Pdf Vision

提取 text content from image-based/扫描ned PDFs using multiple vision APIs with automatic fallback. Supports Xflow (qwen3-vl-plus) and ZhipuAI (GLM-4.6V-Flash, GLM-5) vision 模型s. This 技能 converts PDF pages to images and uses AI vision capabilities to 提取 structured text, tables, and content from 扫描ned documents that cannot be processed with traditional text 提取ion methods.

0· 149·0 当前·0 累计

by @lpq6·MIT-0

文档工具 API开发文件处理 AI模型访问图像处理

下载技能包

License

MIT-0

License

MIT-0

可自由使用、修改和再分发，无需署名。

查看条款 ↗

运行时依赖

无特殊依赖

安装命令

点击复制

官方npx clawhub@latest install pdf-vision

镜像加速npx clawhub@latest install pdf-vision --registry https://cn.longxiaskill.com 镜像可用

需要定制？告诉我你的需求 →

技能文档

PDF Vision 提取ion 技能 (Enhanced) Overview

This 技能 handles image-based or 扫描ned PDFs that contAIn no selectable text. It supports multiple vision APIs with automatic fallback:

Primary 模型s Xflow: qwen3-vl-plus (your primary vision 模型) ZhipuAI: glm-4.6v-flash (free vision 模型 with fallback support) Fallback: glm-5 (text-only, but may work with some image prompts)

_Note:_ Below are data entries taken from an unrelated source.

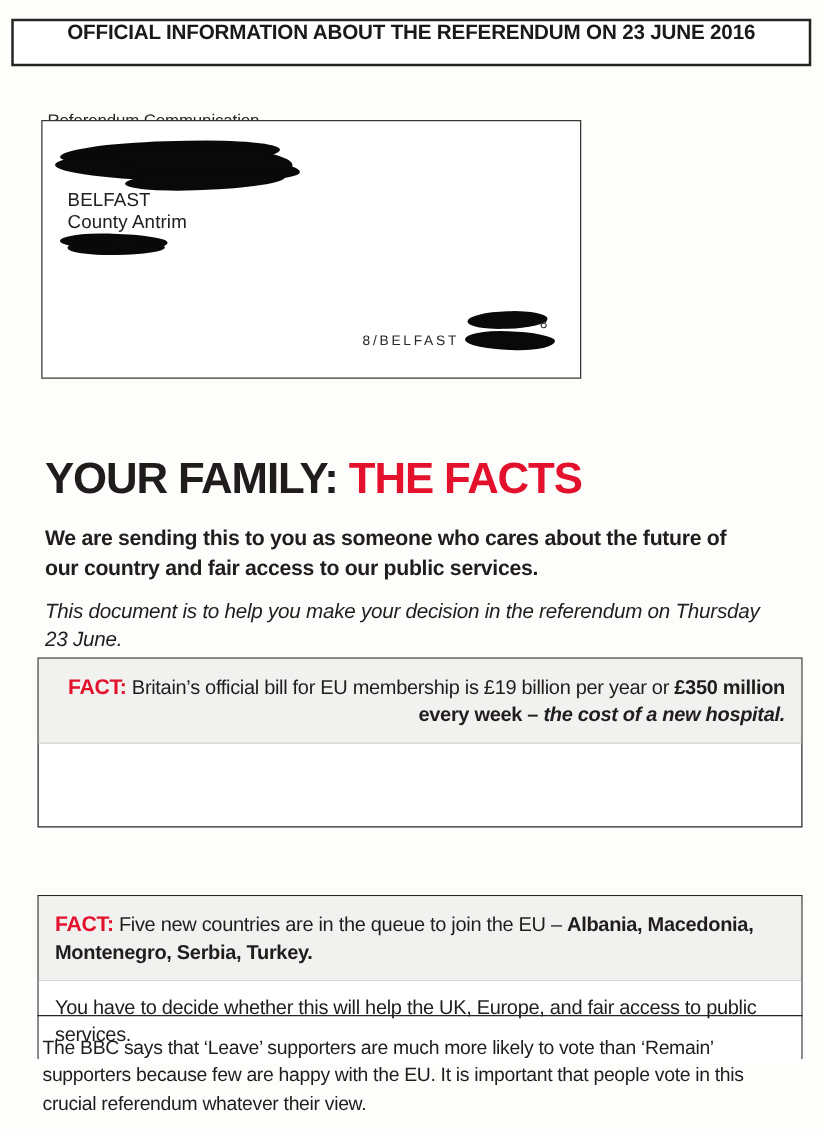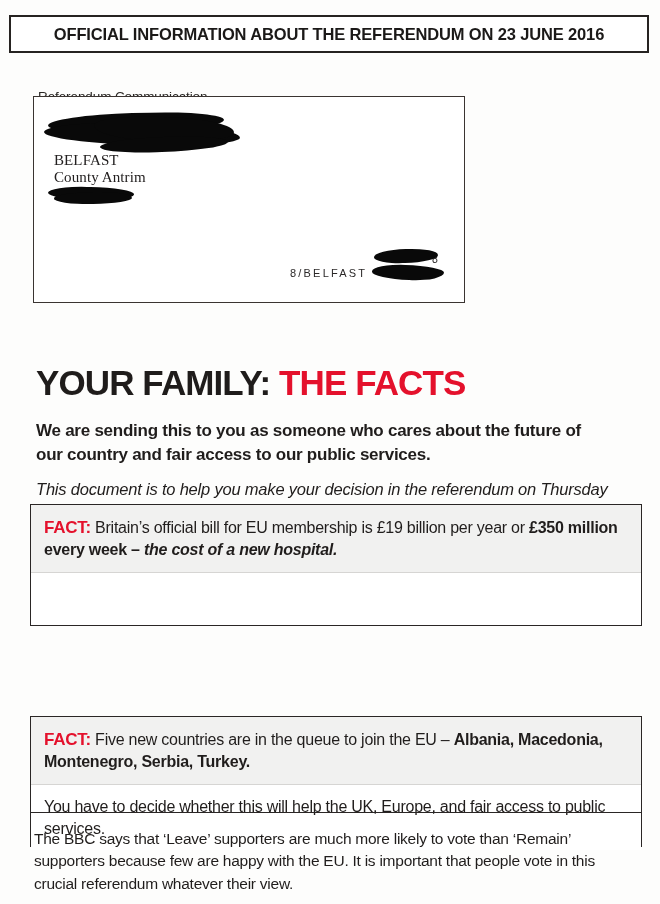"OFFICIAL INFORMATION ABOUT THE" .header-box { align-items: center -> flex-start }
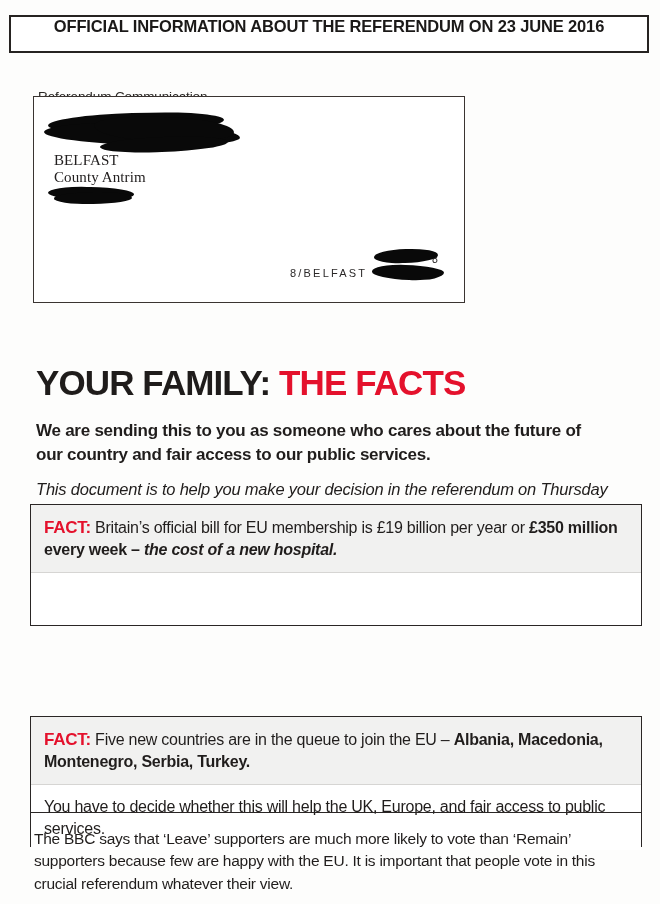"BELFAST" .addr { font-family: Liberation Serif, serif -> Liberation Sans, sans-serif }
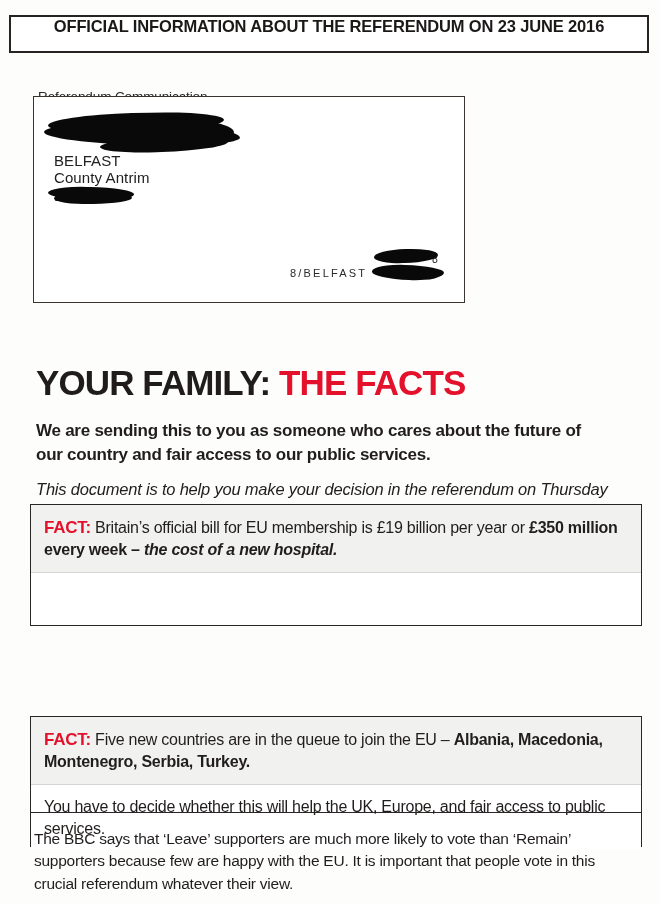"FACT: Britain’s official bill for" #fact-box-1 { height: 122px -> 136px; text-align: none -> right; top: 504px -> 526px }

Unlike traditional PDF text 提取ion 工具s (pdftotext, pdfplumber) which only work on text-based PDFs, this 技能 can process:

扫描ned documents Image-only PDFs Photographed documents Handwritten notes (with limitations) Complex layouts with tables and 格式化ting Supported 模型s Vision-Capable 模型s 提供者模型 Type 上下文 Free Xflow qwen3-vl-plus Vision + Text 131K ❌ ZhipuAI glm-4.6v-flash Vision + Text 32K ✅ ZhipuAI glm-5 Text-only 128K ❌ 添加itional Text 模型s (for fallback) 提供者模型上下文 Free ZhipuAI glm-4-flash-250414 128K ✅ ZhipuAI cogview-3-flash 32K ✅

Note: glm-5 is primarily text-only but may handle image prompts in some cases.

Prerequisites

API Configuration

Your OpenClaw must be 配置d with 机器人h 提供者s:

Xflow Configuration (already 设置 up):

模型s.提供者s.openAI.baseUrl: https://APIs.iflow.cn/v1 模型s.提供者s.openAI.APIKey: Your Xflow API key

ZhipuAI Configuration (更新令牌):

模型s.提供者s.zhipuAI.baseUrl: https://open.big模型.cn/API/paas/v4 模型s.提供者s.zhipuAI.APIKey: Your ZhipuAI API 令牌

Required 系统工具s

pypdfium2 Python 库 (for PDF to image conversion) curl (for API calls) base64 (for image encoding)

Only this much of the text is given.